Las enfermedades cardiovasculares continúan siendo una de las principales amenazas para la salud femenina. Evidencias divulgadas durante 2026 advierten sobre el aumento de factores como hipertensión, diabetes y obesidad, al tiempo que especialistas insisten en mejorar la detección temprana del riesgo cardiovascular en las mujeres.
Uno de los puntos que más atención está recibiendo es el embarazo. Investigaciones recientes lo describen como una especie de “prueba de esfuerzo” para el sistema cardiovascular, capaz de revelar riesgos que anteriormente podían permanecer ocultos. La hipertensión, diabetes gestacional, obesidad y preeclampsia pueden además estar relacionadas con un mayor riesgo cardiovascular posterior.
Un estudio publicado en Nature Communications en mayo de 2026, basado en más de 2.7 millones de pacientes, encontró que durante el embarazo y el período posparto el riesgo relativo de eventos cardiovasculares graves fue siete veces mayor que el riesgo basal. Los investigadores señalan que el embarazo amplifica el riesgo cardiovascular que ya posee la mujer y que el riesgo absoluto aumenta conforme se acumulan factores asociados con la edad.

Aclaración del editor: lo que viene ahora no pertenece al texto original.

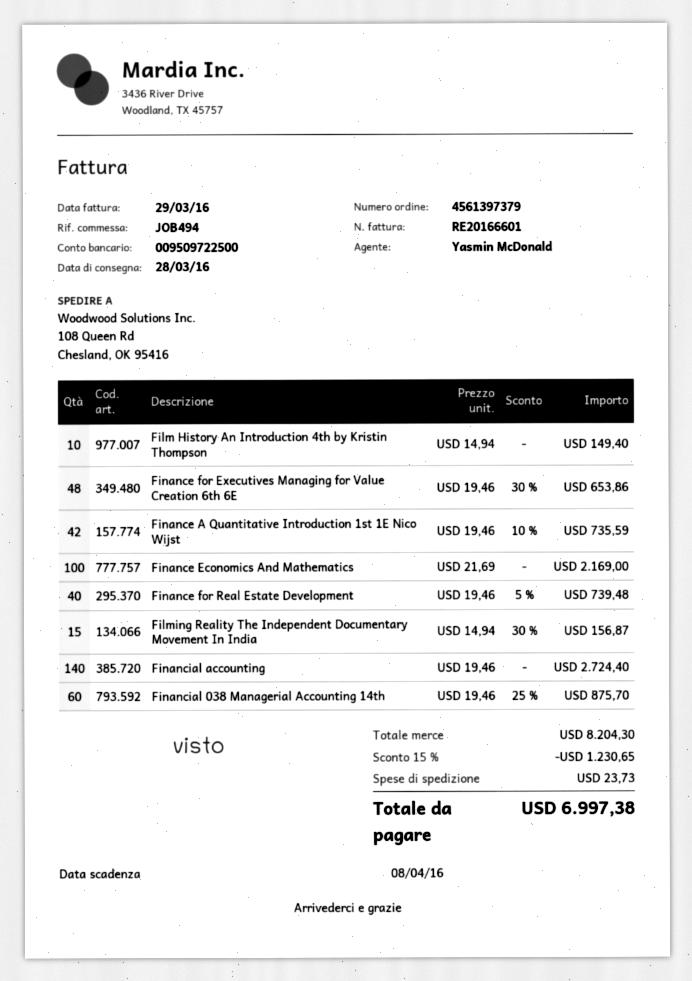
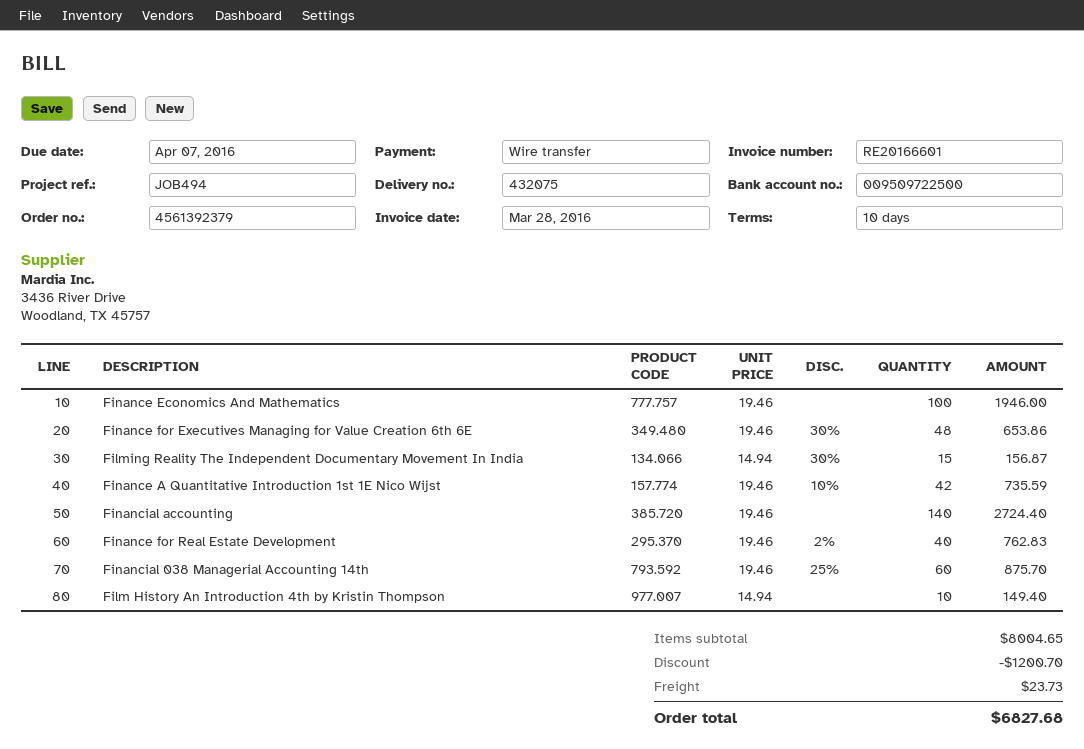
order number: 4561397379 -> 4561392379
invoice date: 2016-03-29 -> 2016-03-28
due date: 2016-04-08 -> 2016-04-07
Finance Economics And Mathematics: 100 x 21.69 = 2169.00 -> 100 x 19.46 = 1946.00
Finance for Real Estate Development: 40 x 19.46 - 5% = 739.48 -> 40 x 19.46 - 2% = 762.83
subtotal: 8204.30 -> 8004.65
discount: 1230.65 -> 1200.70
total: 6997.38 -> 6827.68

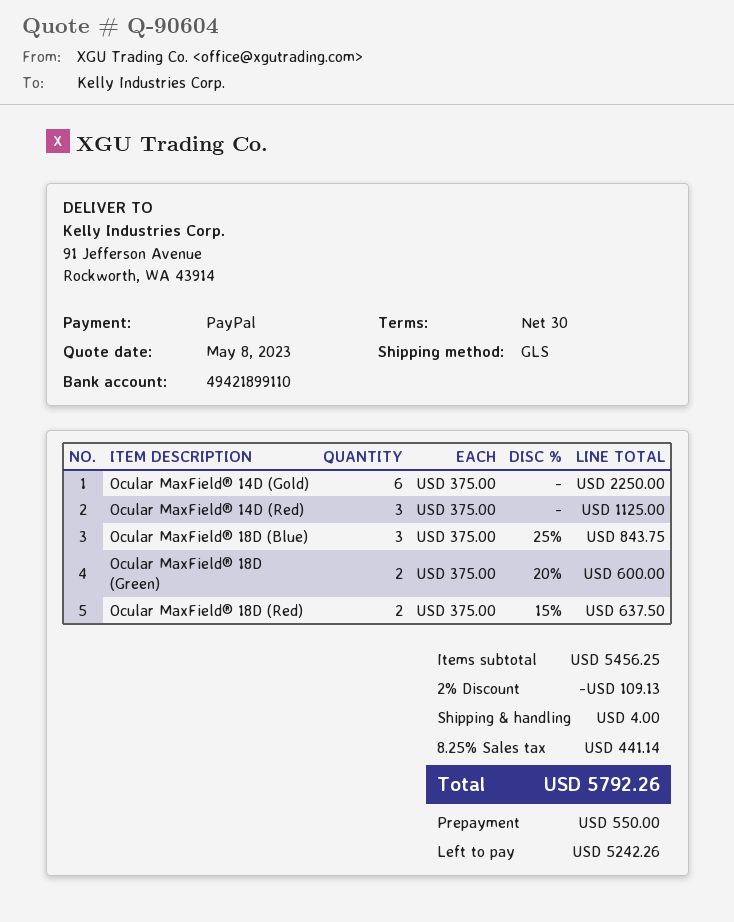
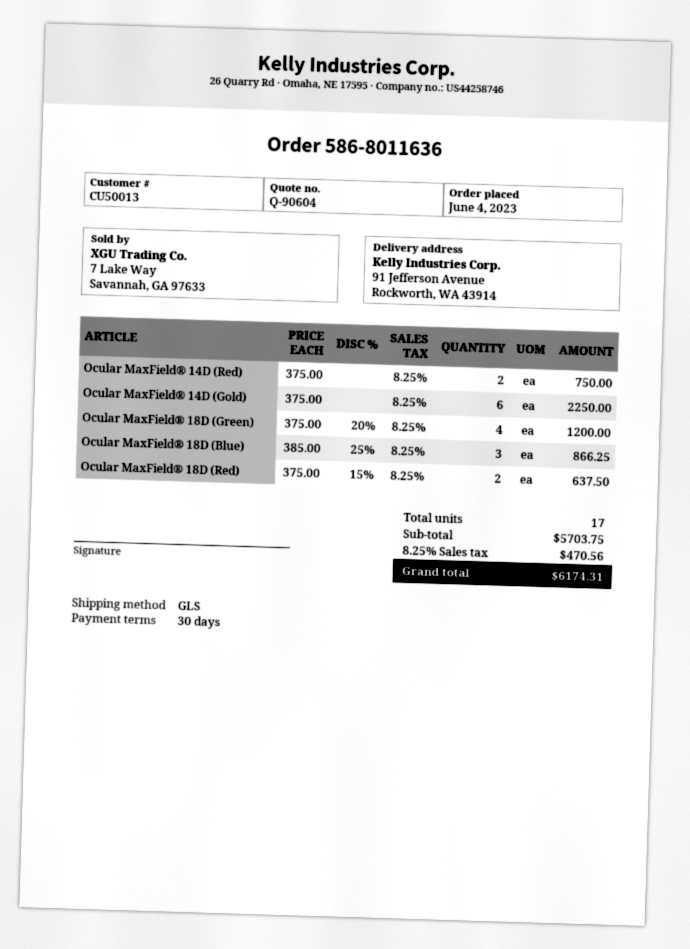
Ocular MaxField® 14D (Red): 3 x 375.00 = 1125.00 -> 2 x 375.00 = 750.00
Ocular MaxField® 18D (Blue): 3 x 375.00 - 25% = 843.75 -> 3 x 385.00 - 25% = 866.25
Ocular MaxField® 18D (Green): 2 x 375.00 - 20% = 600.00 -> 4 x 375.00 - 20% = 1200.00
subtotal: 5456.25 -> 5703.75
discount: 2% = 109.13 -> none
shipping: 4.00 -> none
tax: 8.25% = 441.14 -> 8.25% = 470.56
total: 5792.26 -> 6174.31

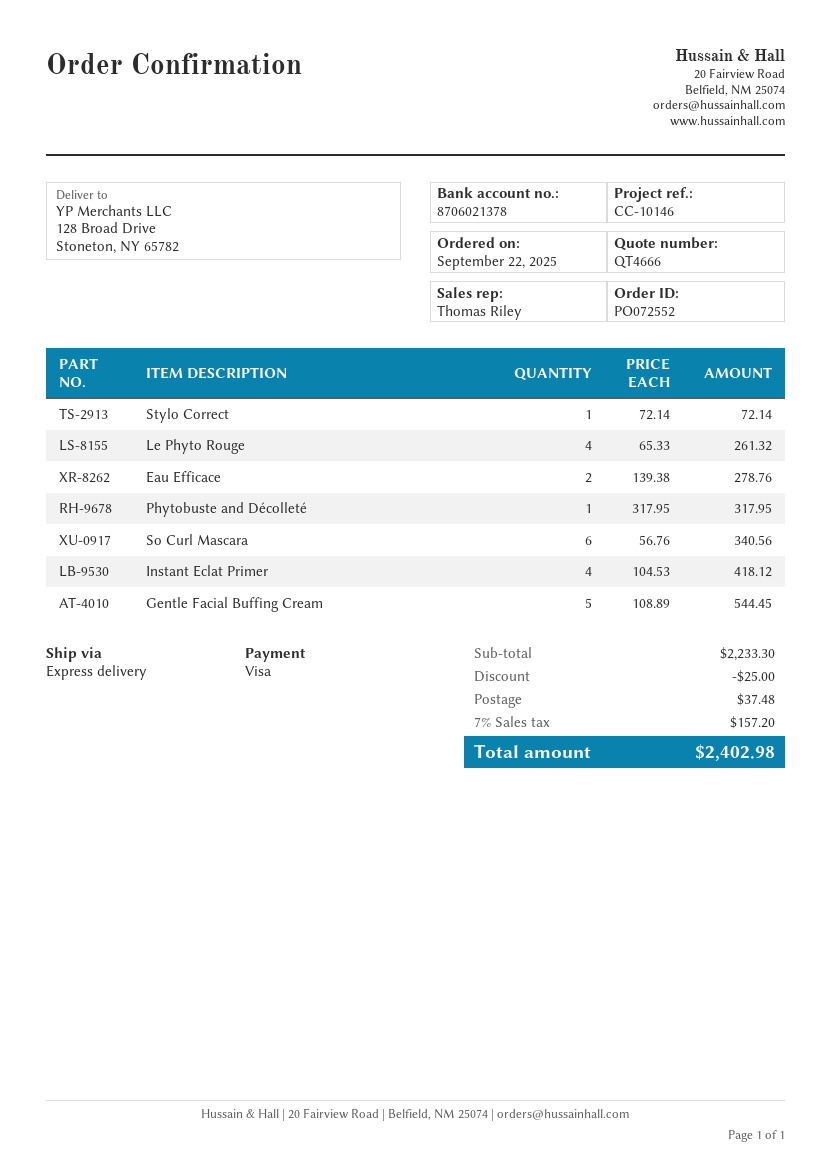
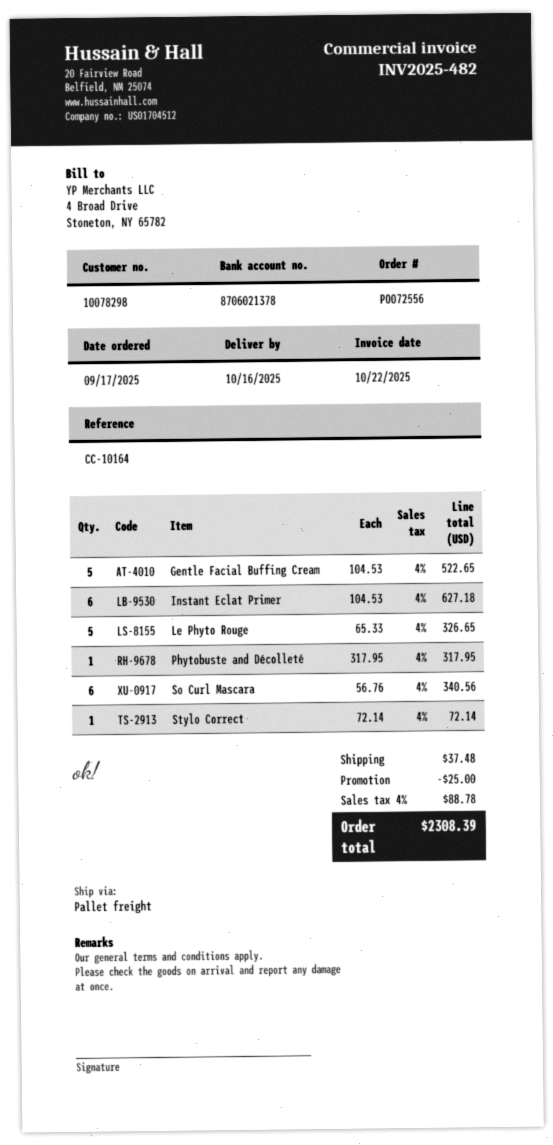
order number: PO072552 -> PO072556
order date: 2025-09-22 -> 2025-09-17
reference: CC-10146 -> CC-10164
shipping method: express -> pallet freight
Le Phyto Rouge: 4 x 65.33 = 261.32 -> 5 x 65.33 = 326.65
Eau Efficace: 2 x 139.38 = 278.76 -> none
Instant Eclat Primer: 4 x 104.53 = 418.12 -> 6 x 104.53 = 627.18
Gentle Facial Buffing Cream: 5 x 108.89 = 544.45 -> 5 x 104.53 = 522.65
tax: 7% = 157.20 -> 4% = 88.78
total: 2402.98 -> 2308.39

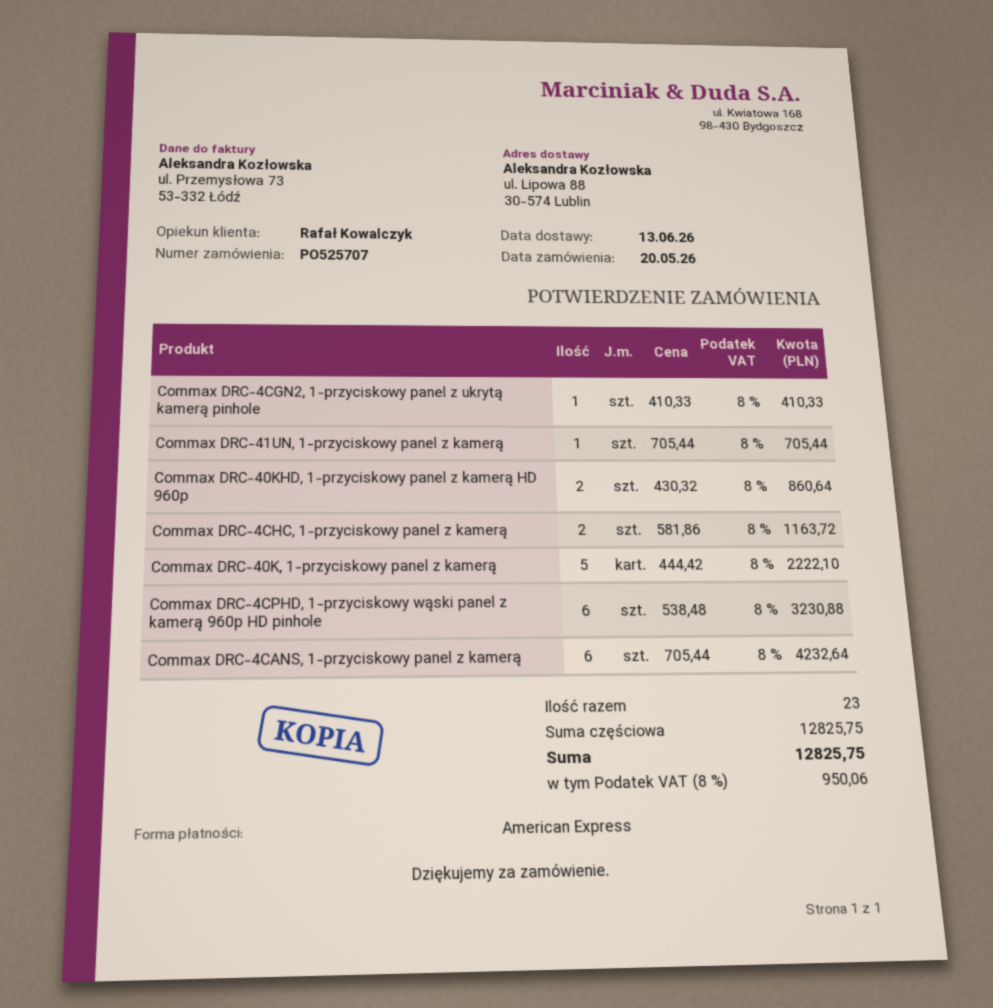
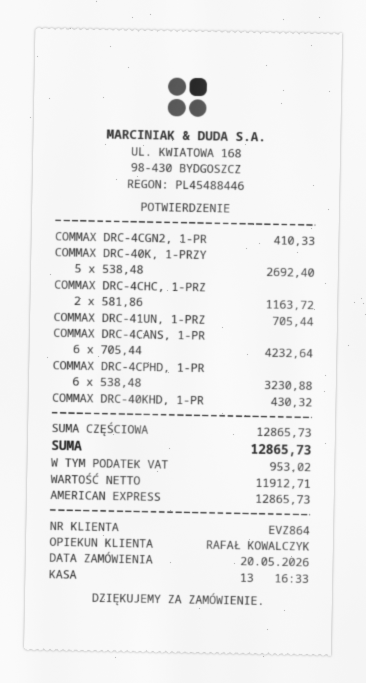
Commax DRC-40KHD, 1-przyciskowy panel z kamerą HD 960p: 2 x 430.32 = 860.64 -> 1 x 430.32 = 430.32
Commax DRC-40K, 1-przyciskowy panel z kamerą: 5 x 444.42 = 2222.10 -> 5 x 538.48 = 2692.40
subtotal: 12825.75 -> 12865.73
tax: 950.06 -> 953.02
total: 12825.75 -> 12865.73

El metabolismo también juega un papel fundamental. Diabetes, obesidad, alteraciones de los lípidos y presión arterial elevada forman parte de los factores que deben vigilarse. Las nuevas recomendaciones cardiovasculares de 2026 destacan además la importancia de dar seguimiento después del embarazo cuando se han producido complicaciones metabólicas o cardiovasculares.
Síntomas que no deben ignorarse
Aunque el dolor o presión en el pecho continúa siendo una señal importante de infarto, en las mujeres también pueden presentarse falta de aire, náuseas o vómitos, sudoración, mareos, cansancio inusual y molestias en el cuello, mandíbula, hombros, espalda, brazos o parte superior del abdomen. Incluso es posible sufrir un ataque cardíaco sin el clásico dolor de pecho.
La prevención pasa por conocer y controlar la presión arterial, glucosa, colesterol, peso corporal y antecedentes familiares, además de consultar oportunamente ante síntomas sospechosos.
Fuente: American Heart Association, Mayo Clinic, Organización Mundial de la Salud (OMS), Nature Communications y JACC.